Pick out each line of the records in which the word "just" appears.

___ MATERIAL SHOWN

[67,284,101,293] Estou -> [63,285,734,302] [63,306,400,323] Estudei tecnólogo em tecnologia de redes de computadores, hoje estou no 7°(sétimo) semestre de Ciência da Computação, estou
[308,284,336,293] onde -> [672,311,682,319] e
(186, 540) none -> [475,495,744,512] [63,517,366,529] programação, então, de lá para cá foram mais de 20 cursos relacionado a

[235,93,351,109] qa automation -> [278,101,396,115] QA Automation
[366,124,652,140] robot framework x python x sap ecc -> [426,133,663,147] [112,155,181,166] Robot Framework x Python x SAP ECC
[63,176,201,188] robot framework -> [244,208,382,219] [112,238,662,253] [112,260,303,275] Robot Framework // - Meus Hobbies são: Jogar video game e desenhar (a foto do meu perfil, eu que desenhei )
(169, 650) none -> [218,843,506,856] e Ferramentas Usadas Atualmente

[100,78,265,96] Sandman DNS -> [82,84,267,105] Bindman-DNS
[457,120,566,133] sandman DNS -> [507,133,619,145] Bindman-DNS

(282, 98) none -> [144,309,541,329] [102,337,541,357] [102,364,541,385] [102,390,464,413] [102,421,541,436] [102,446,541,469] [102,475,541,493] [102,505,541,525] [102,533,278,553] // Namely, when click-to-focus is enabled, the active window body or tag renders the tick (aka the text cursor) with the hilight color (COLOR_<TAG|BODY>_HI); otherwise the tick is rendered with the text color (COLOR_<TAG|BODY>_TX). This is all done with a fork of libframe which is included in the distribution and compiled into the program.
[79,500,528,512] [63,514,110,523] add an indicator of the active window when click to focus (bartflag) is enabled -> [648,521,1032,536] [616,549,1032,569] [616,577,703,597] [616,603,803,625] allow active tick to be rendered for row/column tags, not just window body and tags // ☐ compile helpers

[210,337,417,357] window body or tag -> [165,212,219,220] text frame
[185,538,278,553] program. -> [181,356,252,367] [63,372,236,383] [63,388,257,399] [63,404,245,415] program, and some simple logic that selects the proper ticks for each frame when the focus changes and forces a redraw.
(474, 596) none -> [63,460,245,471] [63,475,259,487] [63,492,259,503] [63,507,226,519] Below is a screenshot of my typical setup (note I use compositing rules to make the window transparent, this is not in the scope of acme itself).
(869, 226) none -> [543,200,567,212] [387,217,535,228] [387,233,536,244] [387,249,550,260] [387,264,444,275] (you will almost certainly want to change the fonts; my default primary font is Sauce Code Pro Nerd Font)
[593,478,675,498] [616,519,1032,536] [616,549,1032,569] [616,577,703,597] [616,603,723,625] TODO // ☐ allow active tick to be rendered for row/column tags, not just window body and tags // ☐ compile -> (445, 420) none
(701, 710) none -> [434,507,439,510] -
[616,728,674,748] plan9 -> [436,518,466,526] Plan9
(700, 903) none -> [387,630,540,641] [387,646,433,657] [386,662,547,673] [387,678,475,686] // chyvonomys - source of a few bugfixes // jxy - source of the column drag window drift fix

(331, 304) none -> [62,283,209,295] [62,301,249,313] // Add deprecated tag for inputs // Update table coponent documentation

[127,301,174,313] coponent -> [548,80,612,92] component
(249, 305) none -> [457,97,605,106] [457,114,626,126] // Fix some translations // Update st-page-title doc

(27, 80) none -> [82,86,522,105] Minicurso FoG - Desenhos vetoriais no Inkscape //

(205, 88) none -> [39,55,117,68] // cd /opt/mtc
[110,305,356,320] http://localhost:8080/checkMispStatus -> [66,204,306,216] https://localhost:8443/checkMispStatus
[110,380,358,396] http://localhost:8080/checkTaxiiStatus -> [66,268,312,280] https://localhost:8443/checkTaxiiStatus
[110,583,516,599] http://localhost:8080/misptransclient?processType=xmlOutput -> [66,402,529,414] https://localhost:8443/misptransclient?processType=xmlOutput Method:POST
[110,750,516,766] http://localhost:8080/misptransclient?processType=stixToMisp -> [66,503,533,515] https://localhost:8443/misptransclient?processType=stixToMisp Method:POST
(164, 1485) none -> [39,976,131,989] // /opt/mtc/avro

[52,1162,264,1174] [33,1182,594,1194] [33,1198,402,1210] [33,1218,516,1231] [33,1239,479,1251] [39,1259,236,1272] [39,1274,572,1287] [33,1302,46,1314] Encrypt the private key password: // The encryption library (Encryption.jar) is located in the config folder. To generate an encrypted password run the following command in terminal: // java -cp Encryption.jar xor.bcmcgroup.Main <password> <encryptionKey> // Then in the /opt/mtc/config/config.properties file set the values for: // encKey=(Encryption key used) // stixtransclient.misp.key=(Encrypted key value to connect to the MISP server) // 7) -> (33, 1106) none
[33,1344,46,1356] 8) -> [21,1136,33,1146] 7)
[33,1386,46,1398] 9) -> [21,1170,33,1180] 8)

______

### [OUTPUT BELOW]
[79,500,528,512] [63,514,110,523] add an indicator of the active window when click to focus (bartflag) is enabled -> [648,521,1032,536] [616,549,1032,569] [616,577,703,597] [616,603,803,625] allow active tick to be rendered for row/column tags, not just window body and tags // ☐ compile helpers
[593,478,675,498] [616,519,1032,536] [616,549,1032,569] [616,577,703,597] [616,603,723,625] TODO // ☐ allow active tick to be rendered for row/column tags, not just window body and tags // ☐ compile -> (445, 420) none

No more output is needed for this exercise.